The elusive evidence of educator-prep program effectiveness…exists!

“You can find evidence to support whatever you want.” It’s a common refrain heard in policy circles – but what happens when the evidence appears to say nothing at all?

Such is the apparent dilemma around evaluating the effectiveness of educator-preparation programs. In a recent story for Chalkbeat, reporter and evidence-parser extraordinaire Matt Barnum examined new research from Paul von Hippel (UT-Austin) and Laura Bellows (Duke) on educator-preparation program effectiveness. Using their academic microscopes, these researchers reviewed accountability policies and related data in six states – NY, LA, MO, WA, TX, and FL – to see whether programs meaningfully varied in their performance.

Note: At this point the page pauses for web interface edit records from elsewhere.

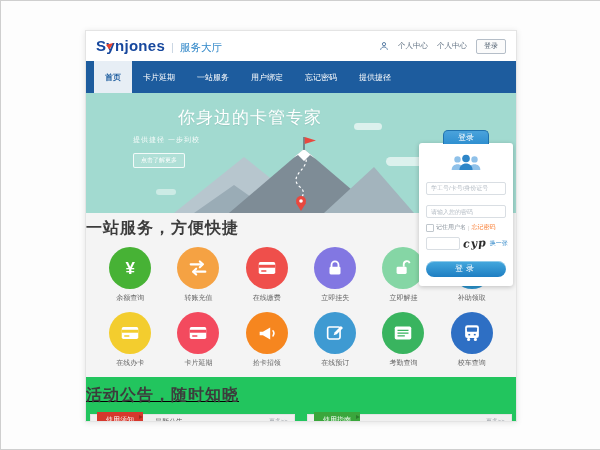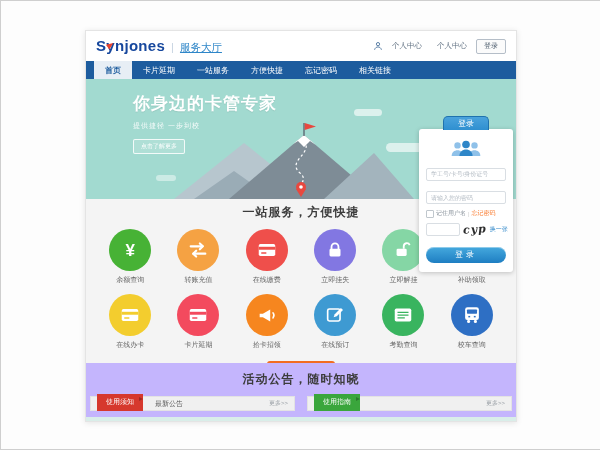--- a/index.html
+++ b/index.html
@@ -14,7 +14,7 @@
   .logo-accent{position:absolute;left:11px;top:5px;width:0;height:0;border-left:7px solid #e8432e;
                border-top:3px solid transparent;border-bottom:3px solid transparent;transform:rotate(-36deg);}
   .divider{color:#c5d3e0;font-size:11px;}
-  .site-name{color:#2e86c8;font-size:10.5px;text-decoration:underline;}
+  .site-name{color:#2e86c8;font-size:10.5px;}
   .hdr-right{margin-left:auto;display:flex;align-items:center;gap:9px;}
   .hdr-link{font-size:7.5px;color:#5a6b7d;cursor:pointer;display:flex;align-items:center;gap:2px;}
   .hdr-box{font-size:7px;color:#4a5a6a;border:1px solid #b5bec8;border-radius:2px;padding:1.5px 7px;cursor:pointer;background:#fbfbfb;}

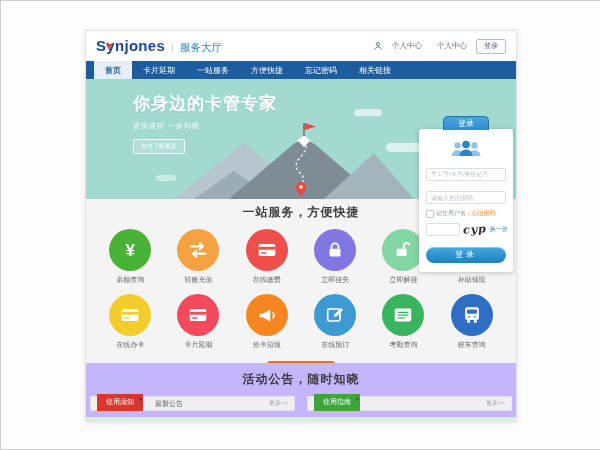--- a/index.html
+++ b/index.html
@@ -105,7 +105,7 @@
               </g>
             </svg>
         </span>
-        <span id="user-menu" style="display:flex;gap:15px;">
+        <span id="user-menu" style="display:flex;gap:9px;">
             <span class="hdr-link">个人中心</span>
             <span class="hdr-link">个人中心</span>
           </span>

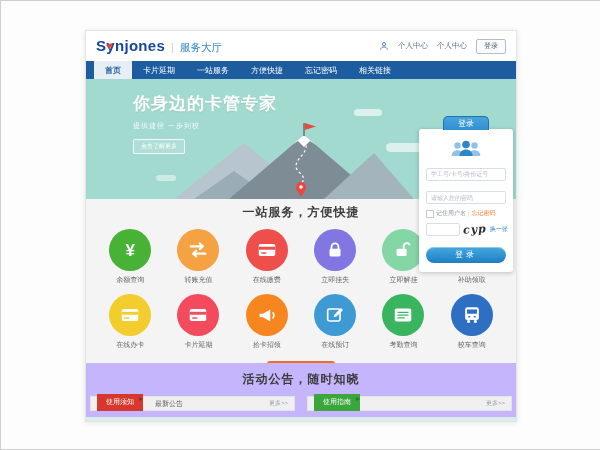--- a/index.html
+++ b/index.html
@@ -20,7 +20,7 @@
   .hdr-box{font-size:7px;color:#4a5a6a;border:1px solid #b5bec8;border-radius:2px;padding:1.5px 7px;cursor:pointer;background:#fbfbfb;}
 
   
-  .nav{height:18px;background:var(--nav-blue);display:flex;align-items:stretch;padding-left:8px;}
+  .nav{height:32px;background:var(--nav-blue);display:flex;align-items:stretch;padding-left:8px;}
   .nav-item{font-size:8px;color:#fff;display:flex;align-items:center;padding:0 11px;cursor:pointer;}
   .nav-item.active{background:#e7eef5;color:var(--nav-blue);font-weight:bold;}
 

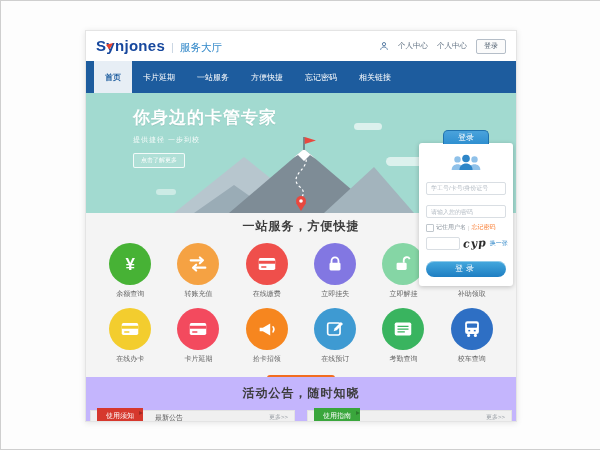--- a/index.html
+++ b/index.html
@@ -117,7 +117,7 @@
         <div class="nav-item active">首页</div>
         <div class="nav-item">卡片延期</div>
         <div class="nav-item">一站服务</div>
-        <div class="nav-item">方便快捷</div>
+        <div class="nav-item">用户绑定</div>
         <div class="nav-item">忘记密码</div>
         <div class="nav-item">相关链接</div>
       </div>

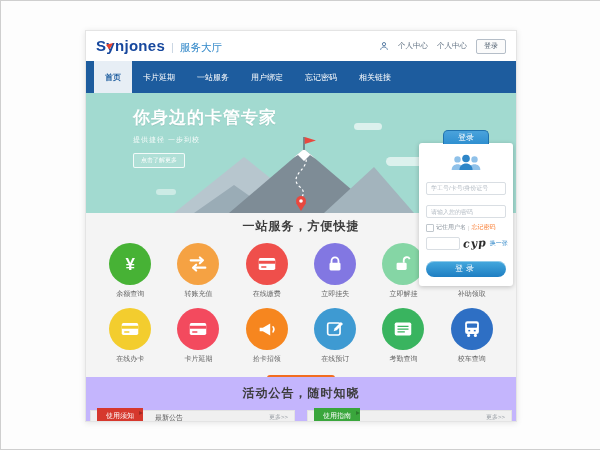--- a/index.html
+++ b/index.html
@@ -119,7 +119,7 @@
         <div class="nav-item">一站服务</div>
         <div class="nav-item">用户绑定</div>
         <div class="nav-item">忘记密码</div>
-        <div class="nav-item">相关链接</div>
+        <div class="nav-item">提供捷径</div>
       </div>
 
     <div class="hero">

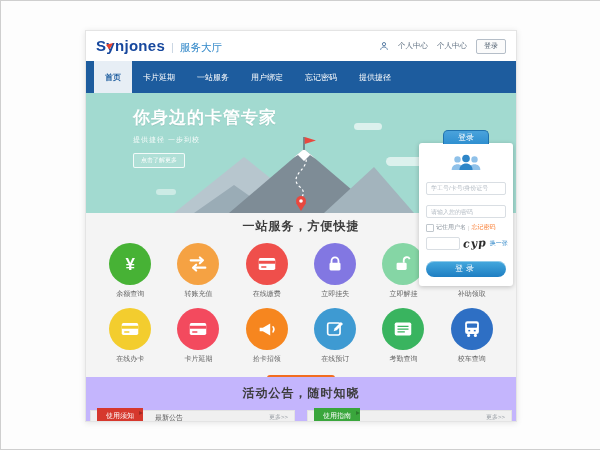--- a/index.html
+++ b/index.html
@@ -27,7 +27,7 @@
   
   .hero{position:relative;height:120px;background:var(--banner-teal);overflow:visible;}
   .hero-text{position:absolute;left:47px;top:13px;color:#fff;z-index:2;}
-  .hero-title{font-size:17px;font-weight:bold;letter-spacing:1px;text-shadow:0 1px 1px rgba(0,0,0,.08);}
+  .hero-title{font-size:17px;font-weight:normal;letter-spacing:1px;text-shadow:0 1px 1px rgba(0,0,0,.08);margin-left:45px;}
   .hero-sub{font-size:7px;margin-top:6px;color:rgba(255,255,255,.92);letter-spacing:1px;}
   .hero-cta{display:inline-block;margin-top:8px;font-size:6px;color:#fff;border:1px solid rgba(255,255,255,.85);
             background:rgba(255,255,255,.14);padding:2px 7px;border-radius:2px;cursor:pointer;}

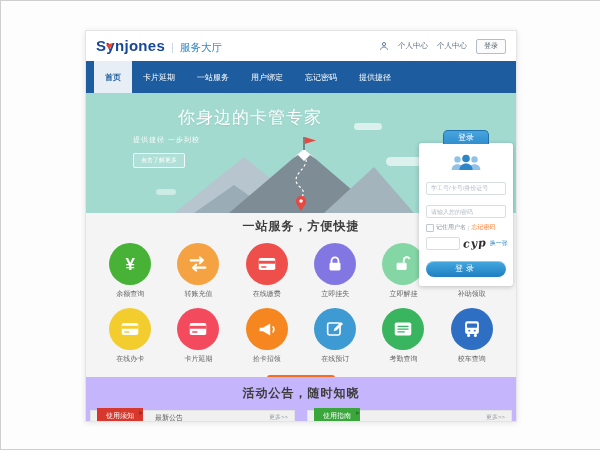--- a/index.html
+++ b/index.html
@@ -61,7 +61,7 @@
 
   
   .services{background:#f4f4f4;height:164px;box-sizing:border-box;padding-top:5px;}
-  .sec-title{text-align:center;font-size:12px;color:#3c3c3c;font-weight:bold;letter-spacing:1px;}
+  .sec-title{font-size:16px;color:#3c3c3c;font-weight:bold;letter-spacing:1px;}
   .svc-grid{display:grid;grid-template-columns:repeat(6,1fr);row-gap:9px;padding:8px 10px 0;}
   .svc{display:flex;flex-direction:column;align-items:center;cursor:pointer;}
   .svc-circle{width:42px;height:42px;border-radius:50%;display:flex;align-items:center;justify-content:center;}

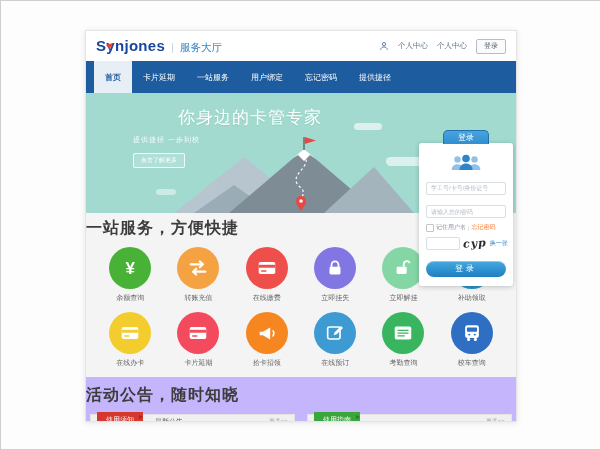--- a/index.html
+++ b/index.html
@@ -72,7 +72,7 @@
             border-radius:3px;cursor:pointer;letter-spacing:1px;}
 
   
-  .bottom{position:relative;background:#c4b5fd;height:58px;box-sizing:border-box;padding-top:8px;}
+  .bottom{position:relative;background:#22c55e;height:58px;box-sizing:border-box;padding-top:8px;text-decoration:underline;}
   .panels{display:flex;gap:12px;padding:8px 4px 0;}
   .panel{flex:1;}
   .panel-bar{position:relative;height:15px;background:#f0f0f0;border:1px solid #e3e3e3;display:flex;align-items:center;box-sizing:border-box;}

Their conclusion? No, not really. After analyzing data related to the value-added impact on student learning of teachers trained by particular programs, von Hippel and Bellows concluded that “it appears differences between [educator-preparation programs] are rarely detectible, and that [even] if they could be detected they would usually be too small to support effective policy decisions.”

If you’re in the business of advocating for using data to inform program improvement and educator-preparation policy, this finding might seem like a giant bummer. After all, if we can’t detect meaningful differences across programs, then what’s the point in gathering the data in the first place? And we certainly shouldn’t be holding programs accountable based on these data, right?

Perhaps. But as is so often the case, a more nuanced understanding of the interrelationship between research, policy, and practice may lead to a more nuanced conclusion.

Let’s begin by adding to our evidentiary picture, which is more promising than Barnum’s Chalkbeat story suggests. Recently a team of researchers led by Kevin Bastian at UNC-Chapel Hill examined the impact of educator-preparation programs on the subsequent evaluation rankings of the teachers they prepared. Among other things they found that:

  • Teachers prepared by different programs had significantly different evaluation rankings;
  • These differences were a function of program effectiveness, not just selection into the programs (though this mattered too); and
  • Teacher-evaluation ratings provided evidence of program performance that was distinct from value-added results.

This research builds off a study of Tennessee’s educator-preparation programs released last year by Matt Ronfeldt and Shanyce Campbell from the University of Michigan. After looking at observational data for teachers throughout Tennessee, these researchers found “significant and meaningful differences between” across preparation programs. How significant? “[G]raduates from top-quartile [educator-preparation programs] performed as though they had an additional year of initial teaching experience when compared with graduates from bottom-quartile [educator-preparation programs].”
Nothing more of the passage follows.